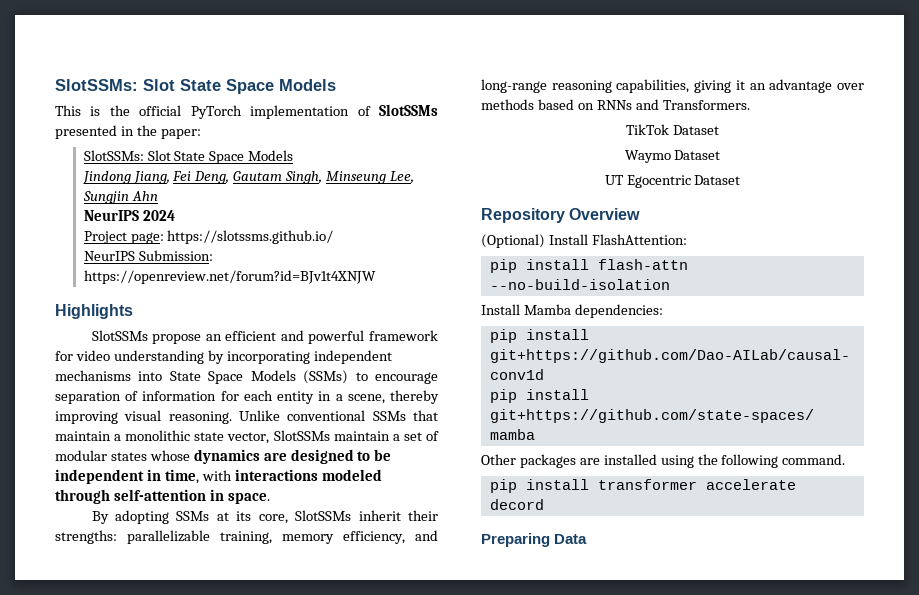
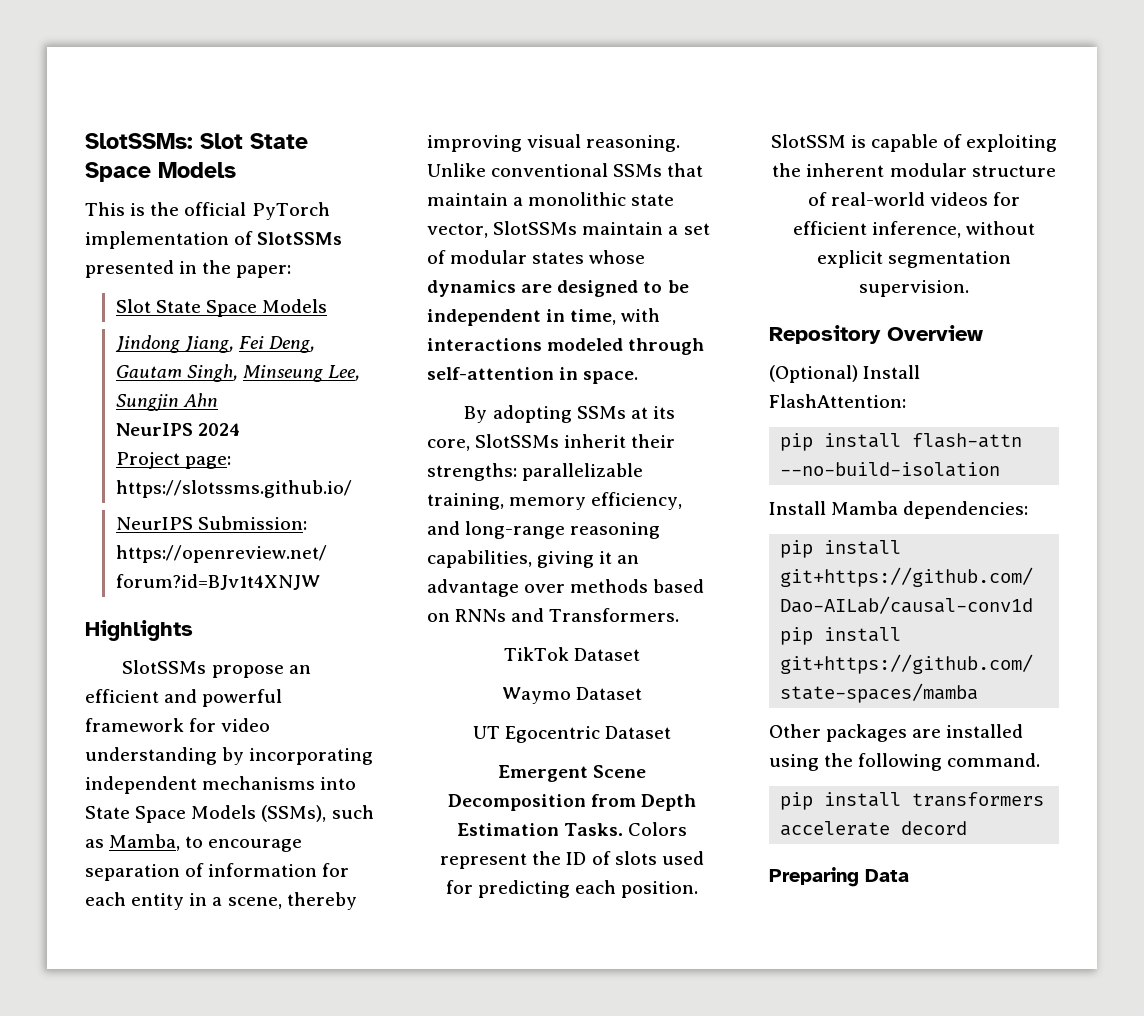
  This is the official PyTorch implementation of SlotSSMs presented in the paper:
- SlotSSMs: Slot State Space Models
+ Slot State Space Models
- SlotSSMs propose an efficient and powerful framework for video understanding by incorporating independent mechanisms into State Space Models (SSMs) to encourage separation of information for each entity in a scene, thereby improving visual reasoning.
+ SlotSSMs propose an efficient and powerful framework for video understanding by incorporating independent mechanisms into State Space Models (SSMs), such as Mamba, to encourage separation of information for each entity in a scene, thereby improving visual reasoning.
+ Emergent Scene Decomposition from Depth Estimation Tasks. Colors represent the ID of slots used for predicting each position. SlotSSM is capable of exploiting the inherent modular structure of real-world videos for efficient inference, without explicit segmentation supervision.
- pip install transformer accelerate decord
+ pip install transformers accelerate decord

### [THE PROBLEM]
Output the data above exactly, beginning at its first line and ending with the line that holds "- SlotSSMs propose". Leave out the pictures and add nothing.

### [WRITTEN RESPONSE]
  This is the official PyTorch implementation of SlotSSMs presented in the paper:
- SlotSSMs: Slot State Space Models
+ Slot State Space Models
- SlotSSMs propose an efficient and powerful framework for video understanding by incorporating independent mechanisms into State Space Models (SSMs) to encourage separation of information for each entity in a scene, thereby improving visual reasoning.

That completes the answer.